Data for processing:
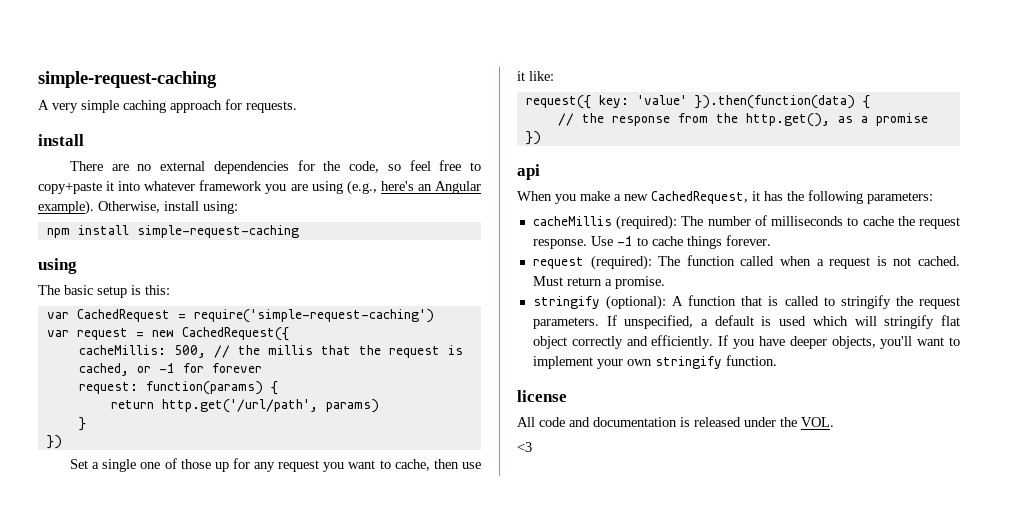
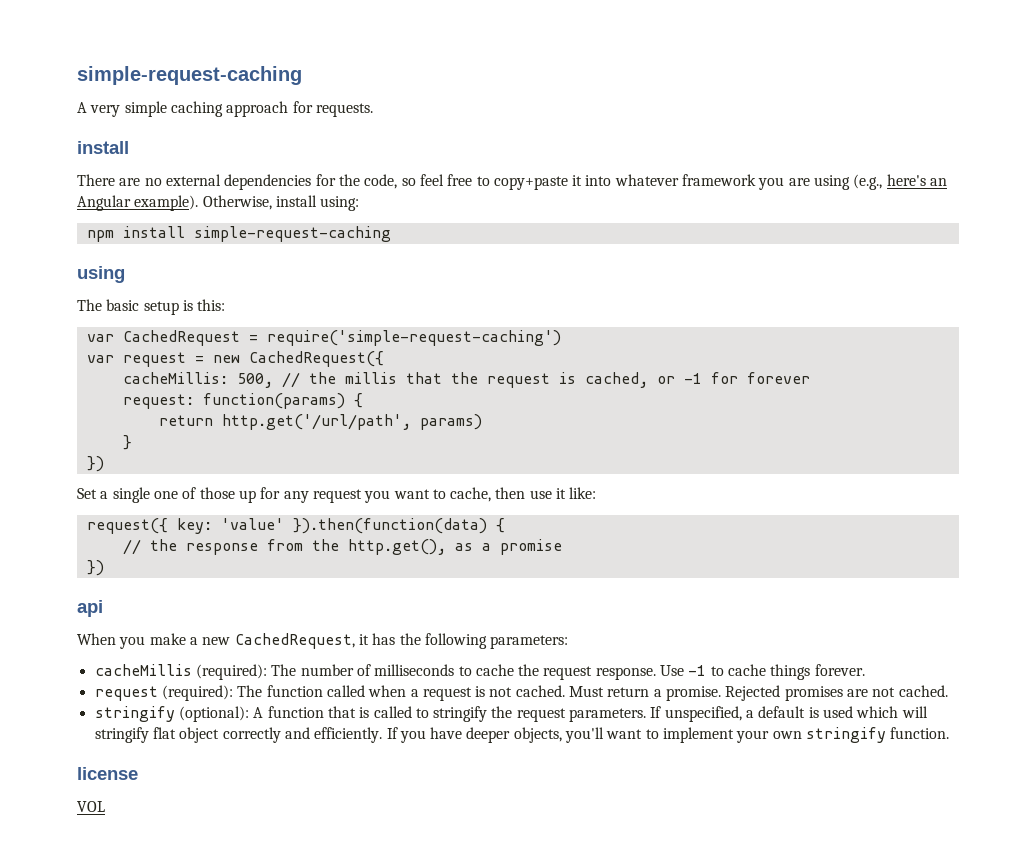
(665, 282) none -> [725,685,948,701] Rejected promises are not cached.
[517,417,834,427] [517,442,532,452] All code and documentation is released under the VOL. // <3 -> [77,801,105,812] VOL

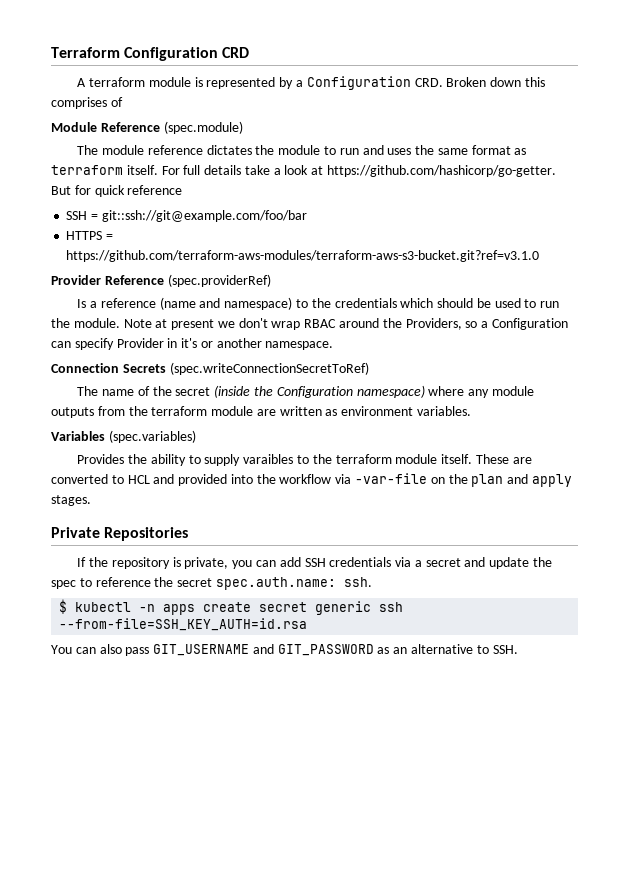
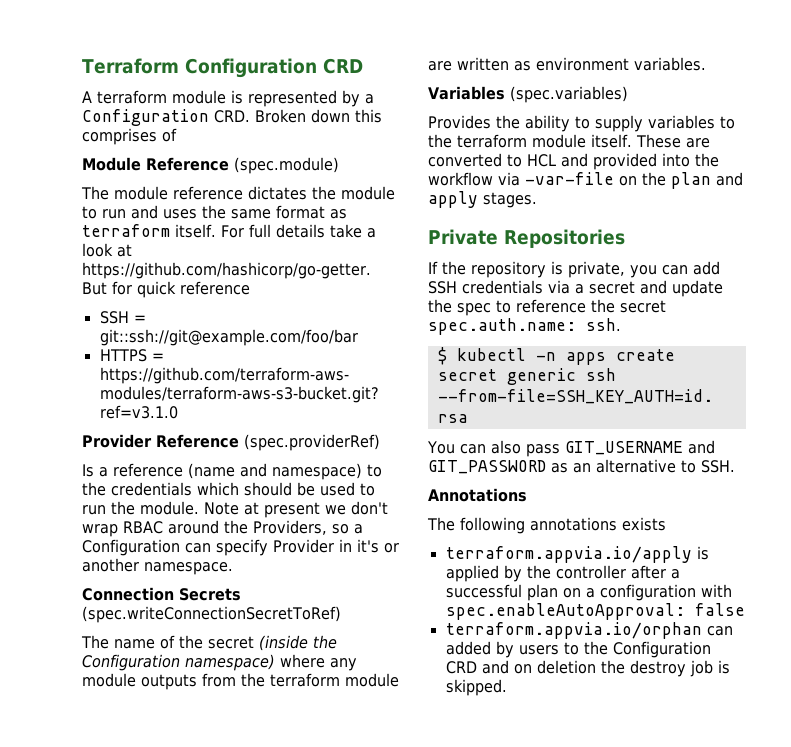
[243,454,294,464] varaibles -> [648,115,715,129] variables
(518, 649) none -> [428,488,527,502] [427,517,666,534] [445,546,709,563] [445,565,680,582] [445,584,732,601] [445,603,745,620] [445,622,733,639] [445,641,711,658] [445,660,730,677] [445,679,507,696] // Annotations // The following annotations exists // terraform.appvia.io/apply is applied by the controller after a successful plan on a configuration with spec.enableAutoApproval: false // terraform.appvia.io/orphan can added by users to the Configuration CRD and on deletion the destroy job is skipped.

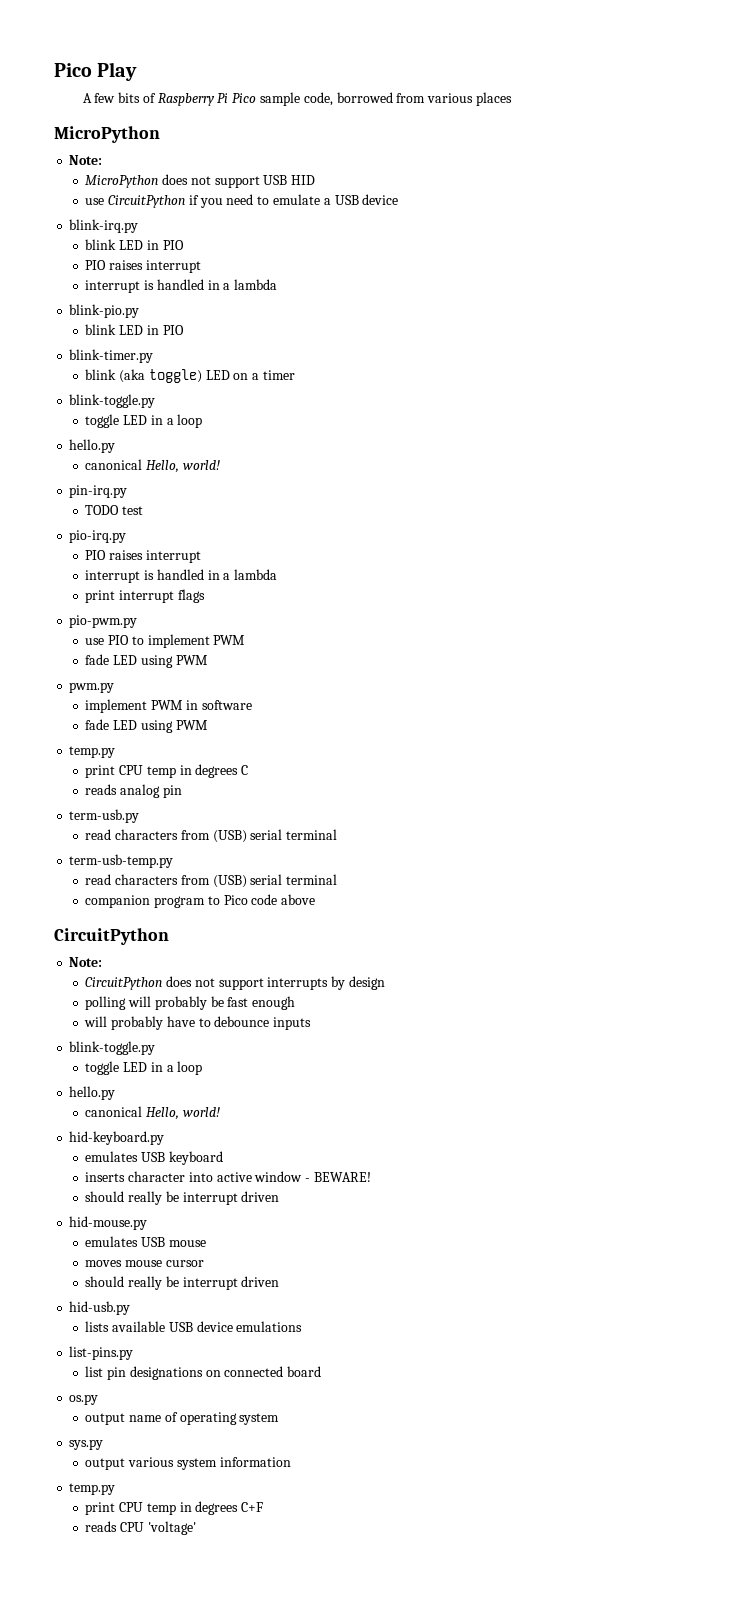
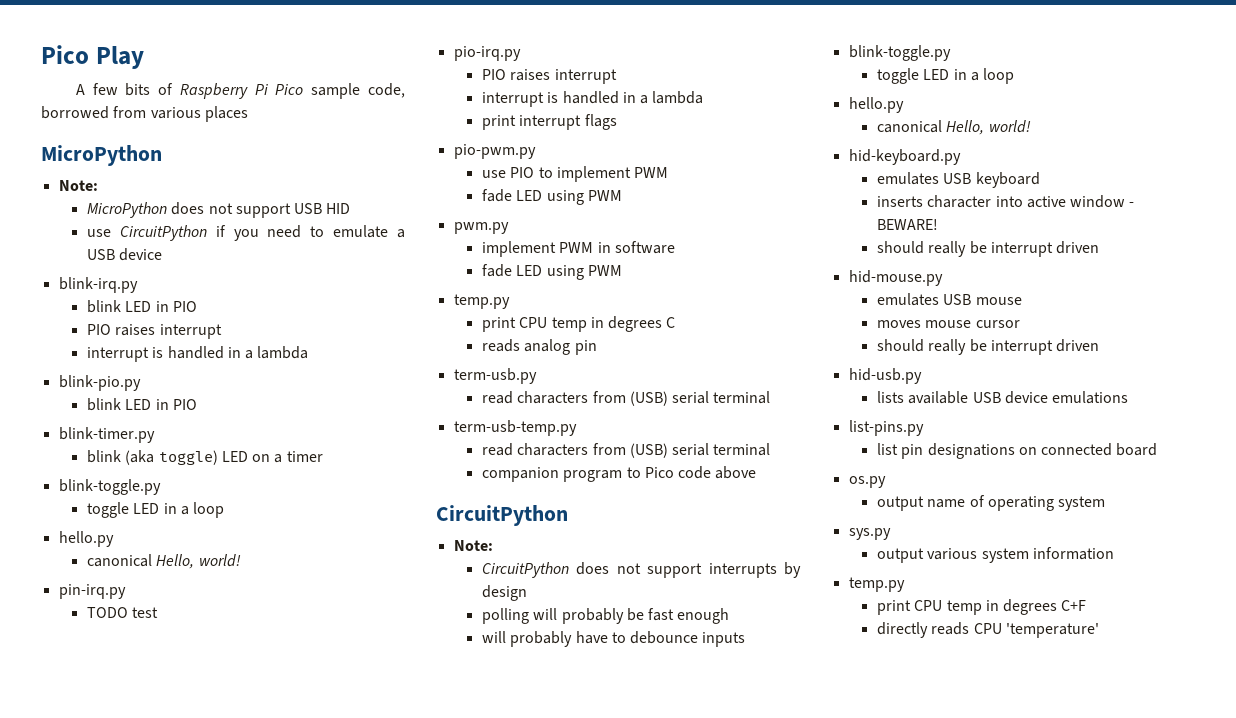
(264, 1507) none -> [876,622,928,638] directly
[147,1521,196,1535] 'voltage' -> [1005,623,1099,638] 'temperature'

Work task:
In your copy, include every record word for word but no pictures.

Response for this exercise:
(665, 282) none -> [725,685,948,701] Rejected promises are not cached.
[517,417,834,427] [517,442,532,452] All code and documentation is released under the VOL. // <3 -> [77,801,105,812] VOL

[243,454,294,464] varaibles -> [648,115,715,129] variables
(518, 649) none -> [428,488,527,502] [427,517,666,534] [445,546,709,563] [445,565,680,582] [445,584,732,601] [445,603,745,620] [445,622,733,639] [445,641,711,658] [445,660,730,677] [445,679,507,696] // Annotations // The following annotations exists // terraform.appvia.io/apply is applied by the controller after a successful plan on a configuration with spec.enableAutoApproval: false // terraform.appvia.io/orphan can added by users to the Configuration CRD and on deletion the destroy job is skipped.

(264, 1507) none -> [876,622,928,638] directly
[147,1521,196,1535] 'voltage' -> [1005,623,1099,638] 'temperature'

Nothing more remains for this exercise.